Unable to shallow this insult to the memory of more than 4.7 million Congolese who have been literally massacred, we could not take it anymore, and so we interrupted Ms Short and told her that “there was no anti-semitic feelings against Rwandan in Congo. We are not against the people of Rwanda, Uganda and Burundi as such. We are against the dictatorship and the boot-licking politics of President Kagame of Rwanda and Museveni of Uganda vis-à-vis Western superpowers and the interests of their multinationals to the detriment of Congo. That is why the Great Lakes region is in such a turmoil”.

“There is no dictatorship in Uganda and Rwanda. Museveni was democratically re-elected last year and Kagame has just been democratically elected with a huge majority,” Ms Short retorted. “As a citizen of Congo who knows better the situation in my country and who has just lost a mother in Rwandan-occupied part of The Democratic Republic of Congo,” we continued, “I would like to assure Honorable Clare Short and this gathering that Rwandans and Ugandans troops are still operating in broad day light my country. A list of the post of commands still controlled by Rwandan and Ugandan generals has been presented to William Swing, a former American ambassador to Congo and now head of the UN Mission in Congo (I sent the list to Honorable Clare Short by post). Addressing a conference in South Africa, Mr Swing has just denounced Congo’s neighbours’interference in Congo’s internal affairs, including a new rebellion that they are now trying to foment, headed by some military officer who escaped after being found guilty of taking part in the assassination of the late President Laurent Désiré Kabila.

This is endangering the actual “peace process” made in America via South Africa. You have a new transitional government within which looters, rapists, killers and traitors are rubbing shoulders with each other, all non-elected! President Joseph Kabila who faces a coup d’État (according to the Belgian daily Le Soir, Mobutuists are ready to pass into action, an American mercenary has already been recruited, a Stinger ground to air missile to be used for shooting down Joseph Kabila’s plane has already been purchased from London) accepted to share power with Rwandan and Ugandan-masterminded Congolese rebel leaders if that is the price that we have to pay for peace but he is adamant that the first democratic elections since the savage murder of Patrice Lumumba by CIA agents and Belgian secret services - the only elected leader in Congo so far – must be held in two years’time. That is why he faces such a hostility from those who have always held the people of Congo hostage.”

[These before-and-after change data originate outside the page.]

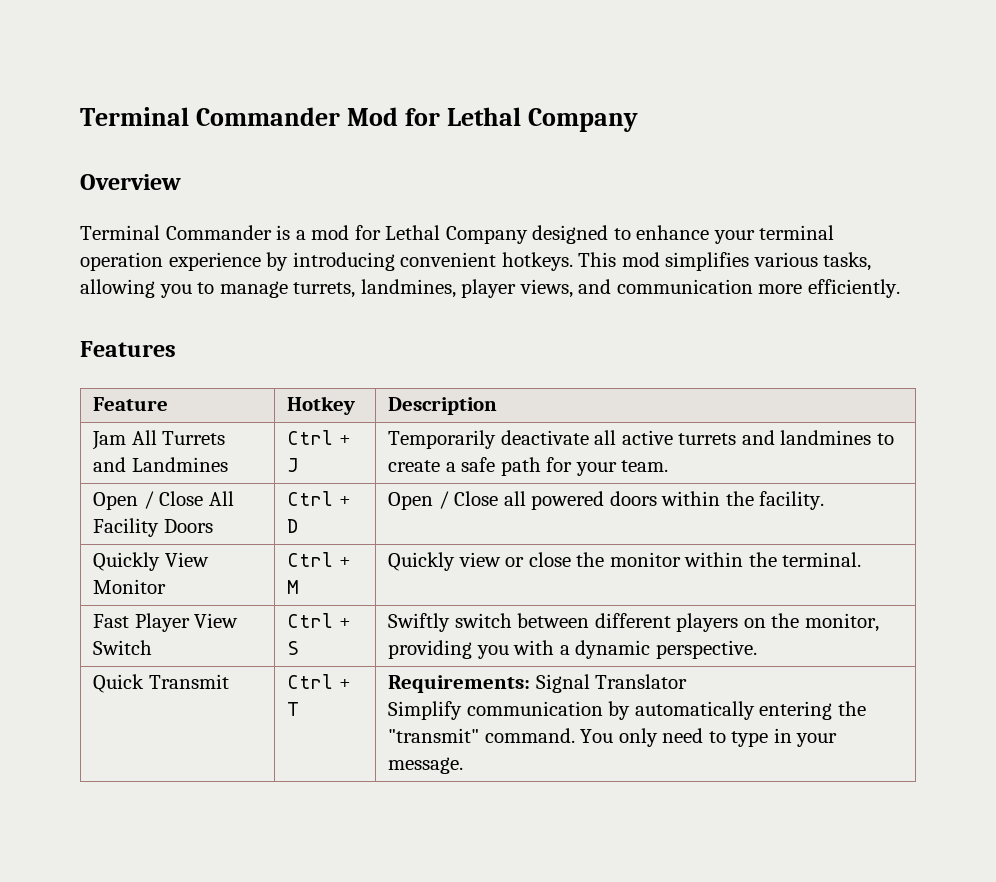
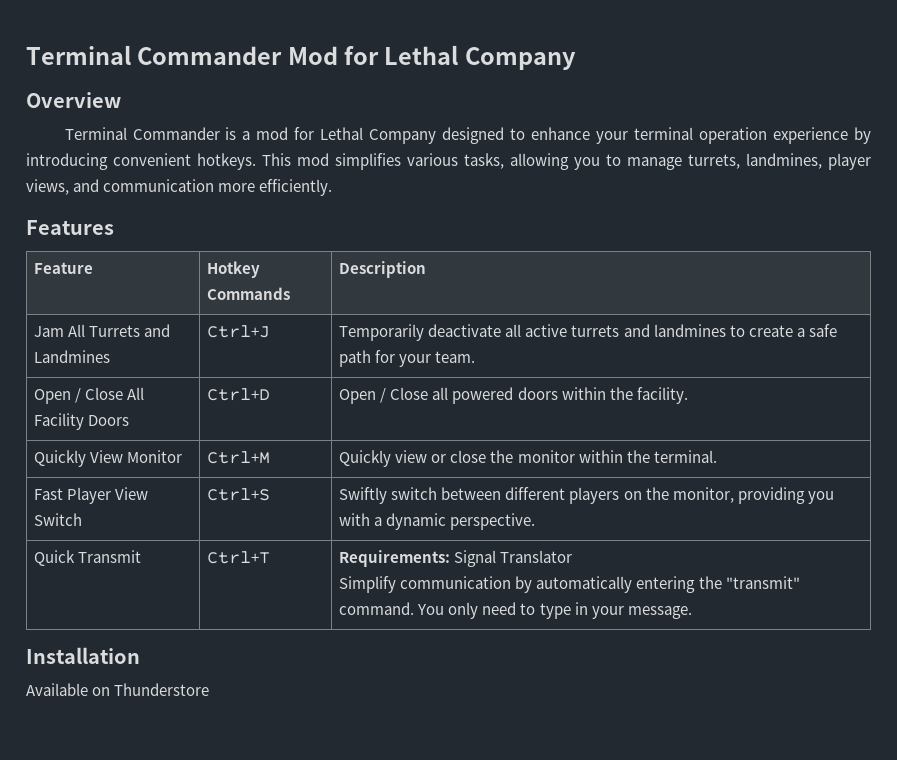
- Feature | Hotkey | Description
+ Feature | Hotkey Commands | Description
- Jam All Turrets and Landmines | Ctrl + J | Temporarily deactivate all active turrets and landmines to create a safe path for your team.
+ Jam All Turrets and Landmines | Ctrl+J | Temporarily deactivate all active turrets and landmines to create a safe path for your team.
- Open / Close All Facility Doors | Ctrl + D | Open / Close all powered doors within the facility.
+ Open / Close All Facility Doors | Ctrl+D | Open / Close all powered doors within the facility.
- Quickly View Monitor | Ctrl + M | Quickly view or close the monitor within the terminal.
+ Quickly View Monitor | Ctrl+M | Quickly view or close the monitor within the terminal.
- Fast Player View Switch | Ctrl + S | Swiftly switch between different players on the monitor, providing you with a dynamic perspective.
+ Fast Player View Switch | Ctrl+S | Swiftly switch between different players on the monitor, providing you with a dynamic perspective.
- Quick Transmit | Ctrl + T | Requirements: Signal Translator
+ Quick Transmit | Ctrl+T | Requirements: Signal Translator
+ Installation
+ Available on Thunderstore

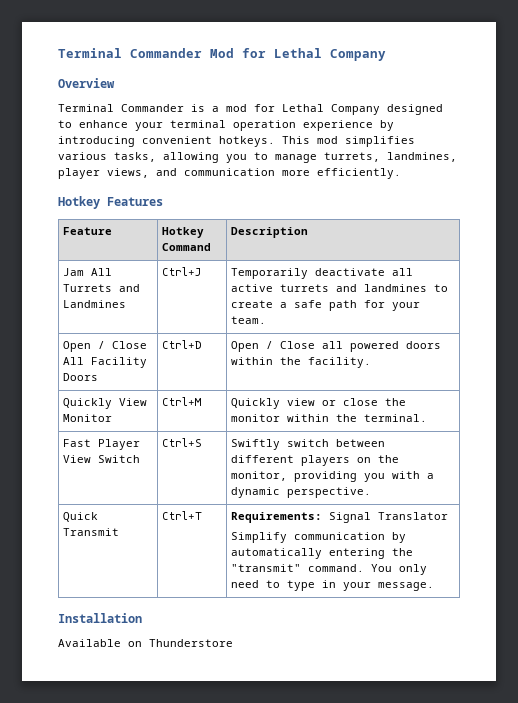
- Features
+ Hotkey Features
- Feature | Hotkey Commands | Description
+ Feature | Hotkey Command | Description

A woman stood up from the audience and told Clare Short that “to say that the toll of the people who have died in Congo as a result of this war is negligible is in itself ‘morally untenable’.” Another woman called on Western governments to “change their foreign policies, stop propping up dictators like Mobutu and Saddam Hussein and when they fall out with them because they no longer represent their interests, they fight them as dictators, costly wars of which ordinary people bear the brunt”. Imperialists indeed have no permanent friends, they only have permanent interests. Nevertheless, irrespective of the fact that charges of genocide and looting are hanging over his head, Clare Short will support Paul Kagame till cows come home.